11

1.8K 149 5
                                    

Emre'den

"Şimdi!"

Gamze'nin sesiyle birlikte tetikteki parmağımı geriye doğru sıkarak merminin namludan kurtulmasına izin verdim. Karşılıklı olarak sıkılan kurşunlarla birlikte nefesimi tuttum. Gece görüşüne sahip dürbünleri olmayabilirdi ama onlar da eğitimliydi.

Gamze bir kez daha beni şaşırtmayarak ne kadar güçlü bir kadın olduğunu göstermişti. Onun damarlarında asil Türk kanı dolaşıyordu ve Gamze bunun sonuna kadar hakkını vermişti. Bakışlarım etrafı tararken sesiyle birlikte gözlerimi ormandan çekip ona döndüm.

"İyi misiniz?" dedi kısık bir sesle. Bulunduğumuz alan karanlıkta kaldığı için sadece yüzünü net bir şekilde görüyordum.

"Bende bir şey yok." Mücahit de bize dönerek konuştuğunda derin bir nefes verdim. Bakışlarım Gamze'ye kaydı.
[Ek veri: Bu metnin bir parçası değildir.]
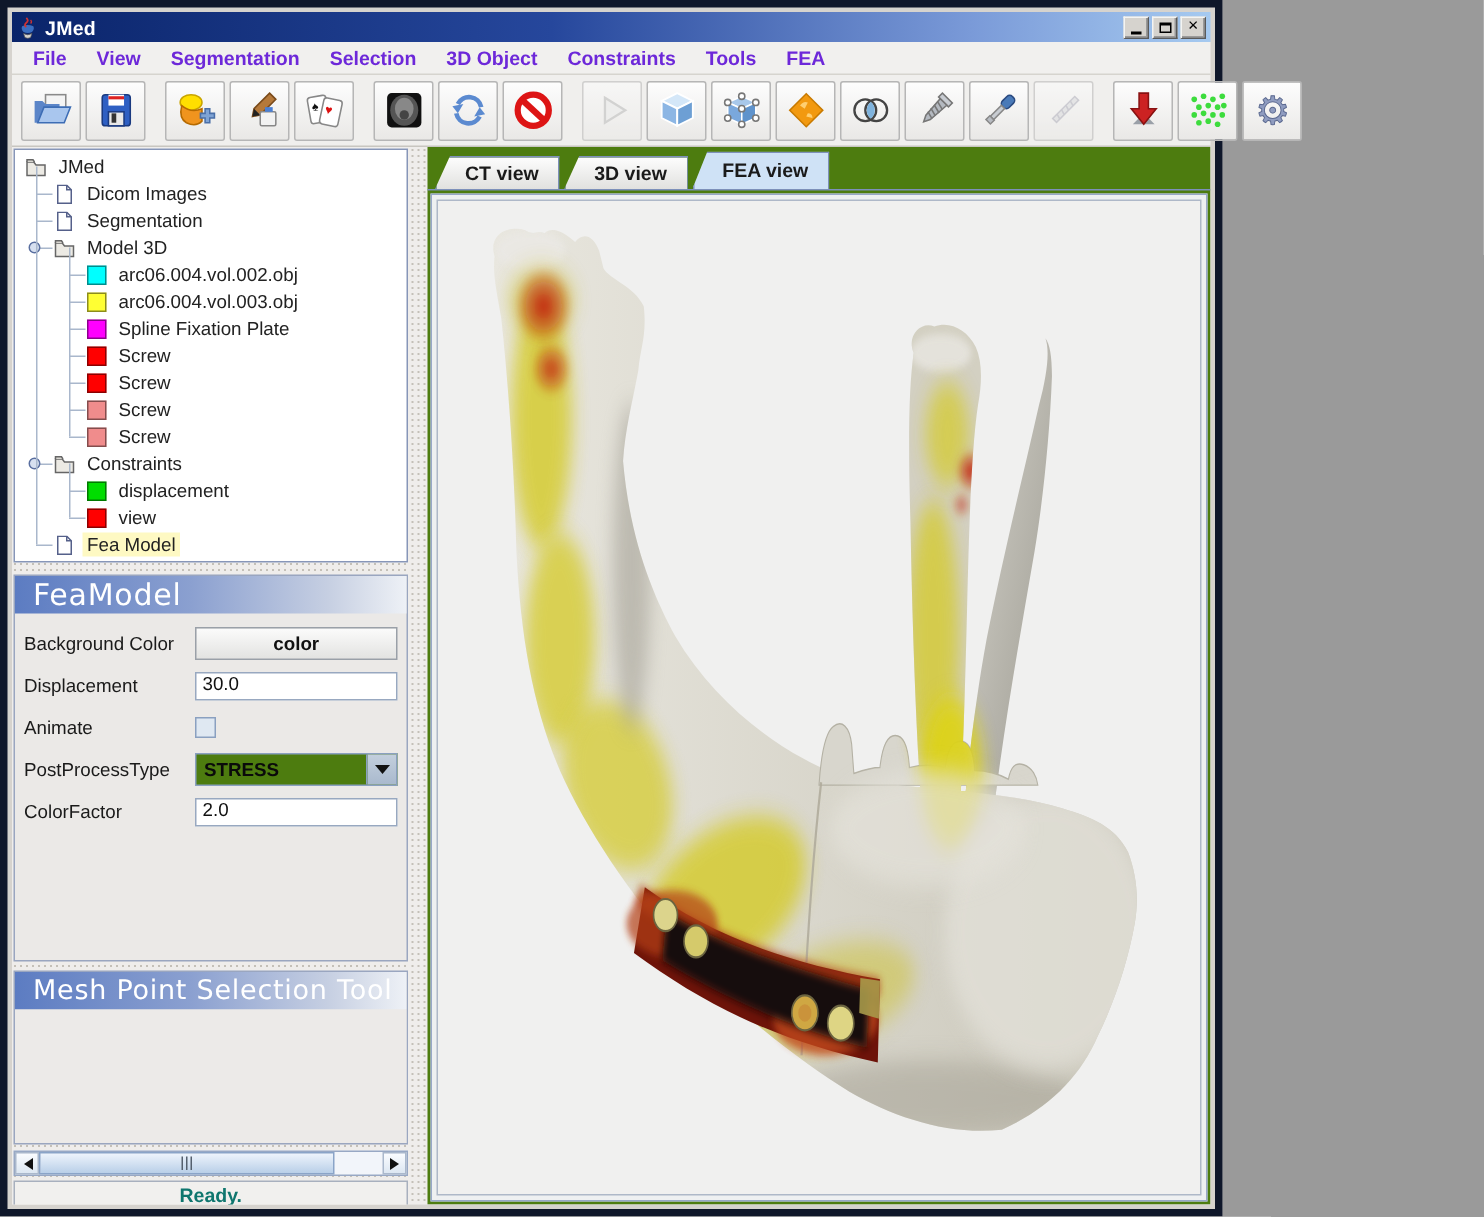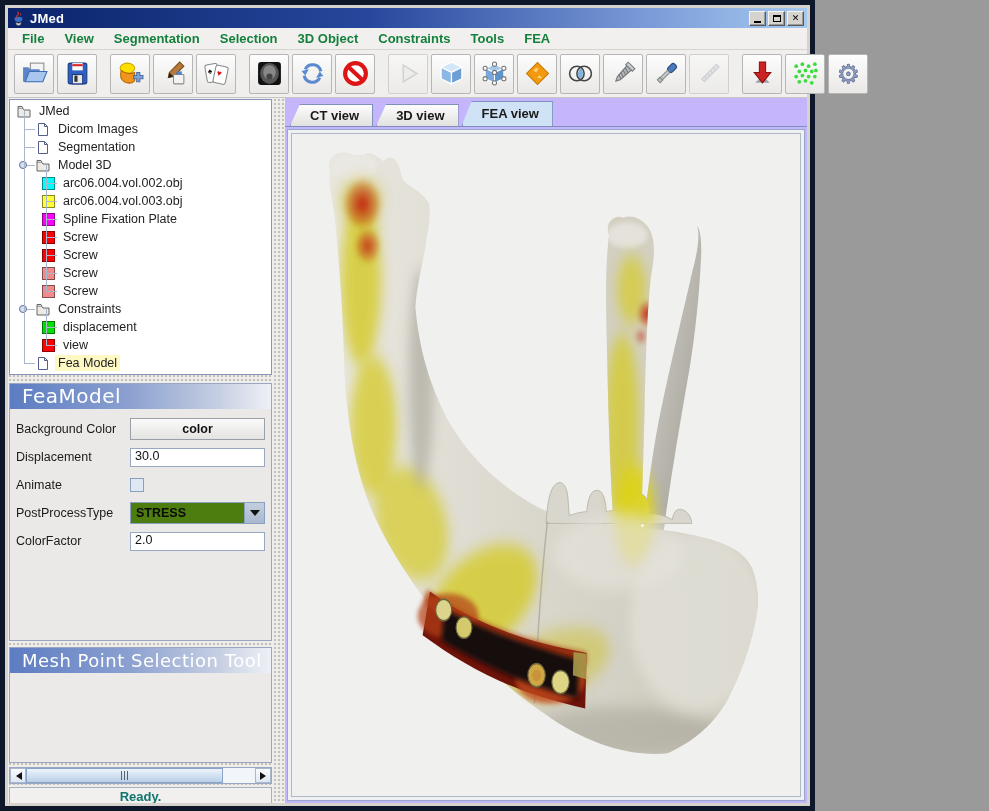--- a/index.html
+++ b/index.html
@@ -12,45 +12,45 @@
   .title-text { color:#fff; font-weight:bold; font-size:13px; letter-spacing:.2px; }
   .win-buttons { margin-left:auto; display:flex; gap:2px; }
   .wbtn { width:17px; height:15px; background:#d6d3ce; border:1px solid; border-color:#f4f4f2 #5a5a5a #5a5a5a #f4f4f2;
           box-shadow:inset -1px -1px 0 #9a9a9a; display:flex; align-items:center; justify-content:center;
           font:bold 9px "DejaVu Sans", sans-serif; color:#000; line-height:1; }
   .glyph-min { width:7px; height:2px; background:#000; margin-top:7px; }
   .glyph-max { width:8px; height:7px; border:1px solid #000; border-top:2px solid #000; }
   
   .menubar { height:22px; flex:0 0 22px; background:#f1f0ee; display:flex; align-items:center; padding:0 4px;
              border-bottom:1px solid #d6d4ce; }
-  .menu-item { padding:3px 10px; font-weight:bold; font-size:13px; color:#15803d; cursor:default; }
+  .menu-item { padding:3px 10px; font-weight:bold; font-size:13px; color:#6d28d9; cursor:default; }
   
   .toolbar { height:48px; flex:0 0 48px; background:#f0efed; display:flex; align-items:center; padding:2px 2px;
              border-bottom:1px solid #c8c6c0; }
   .dots { background-image:radial-gradient(#bcb8b0 1px, transparent 1px); background-size:4px 4px; }
   .tb-handle { width:9px; height:40px; margin-right:4px; }
   .tb-group { display:flex; gap:3px; margin-right:13px; }
   .tb-btn { width:40px; height:40px; border:1px solid #b6b6b6; border-radius:2px;
             background:linear-gradient(#fdfdfd,#e9e8e6); display:flex; align-items:center; justify-content:center; }
   .tb-btn.disabled { opacity:.55; }
   .tb-btn svg { width:27px; height:27px; }
   
   .content { flex:1; display:flex; overflow:hidden; background:#eceae8; }
   .left-col { width:265px; flex:0 0 265px; display:flex; flex-direction:column; padding:1px 1px 0 1px;
               background-color:#efedeb; background-image:radial-gradient(#c4c0b8 1px, transparent 1px); background-size:4px 4px; }
   .gutter { width:12px; flex:0 0 12px; background-color:#efedeb;
             background-image:radial-gradient(#c4c0b8 1px, transparent 1px); background-size:4px 4px; }
-  .main-col { flex:1; display:flex; flex-direction:column; background:#c4b5fd; }
+  .main-col { flex:1; display:flex; flex-direction:column; background:#4d7c0f; }
   
   .tree { height:276px; flex:0 0 276px; background:#fff; border:1px solid #8796b8; position:relative;
           padding-top:2px; overflow:hidden; font-size:12.5px; color:#222; }
   .tree-row { height:18px; display:flex; align-items:center; position:relative; }
   .tree-row.lvl0 { padding-left:7px; }
   .tree-row.lvl1 { padding-left:26px; }
-  .tree-row.lvl2 { padding-left:32px; }
+  .tree-row.lvl2 { padding-left:48px; }
   .tree-row.lvl1::before { content:""; position:absolute; left:14px; top:9px; width:11px; height:1px; background:#a9b7cc; }
   .tree-row.lvl2::before { content:""; position:absolute; left:36px; top:9px; width:11px; height:1px; background:#a9b7cc; }
   .tree-vline { position:absolute; width:1px; background:#a9b7cc; }
   .tree-icon { width:14px; height:13px; margin-right:5px; flex:0 0 14px; }
   .swatch { width:13px; height:13px; border:1px solid rgba(0,0,0,.45); margin-right:5px; flex:0 0 13px; }
   .tree-label { white-space:nowrap; padding:1px 3px; }
   .tree-label.selected { background:#fef9c3; }
   .knob { position:absolute; left:9px; top:5px; width:8px; height:8px; border:1px solid #5a6fa0;
           border-radius:50%; background:#d7e0f0; }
Gamze bir tuhaf geldi bana, sanki titriyor gibiydi. Soğuk havanın da etkisi olabilirdi bunda ama bir terslik vardı. Yere damlayan bir şeyle 'şıp' diye bir ses duydum. Muhtemelen ikisi de bunu duymamıştı. Şu an görüş açımızı kaybettiğimiz için duyma konusunda daha fazla dikkat kesilmiştim.

"Gamze?" Endişeyle ismini söylediğimde tepki vermedi. Yüzünün rengi giderek solarken gülümsemeye çalıştı. Gözleri boşluğa kayarken düşmeden kollarından tuttum.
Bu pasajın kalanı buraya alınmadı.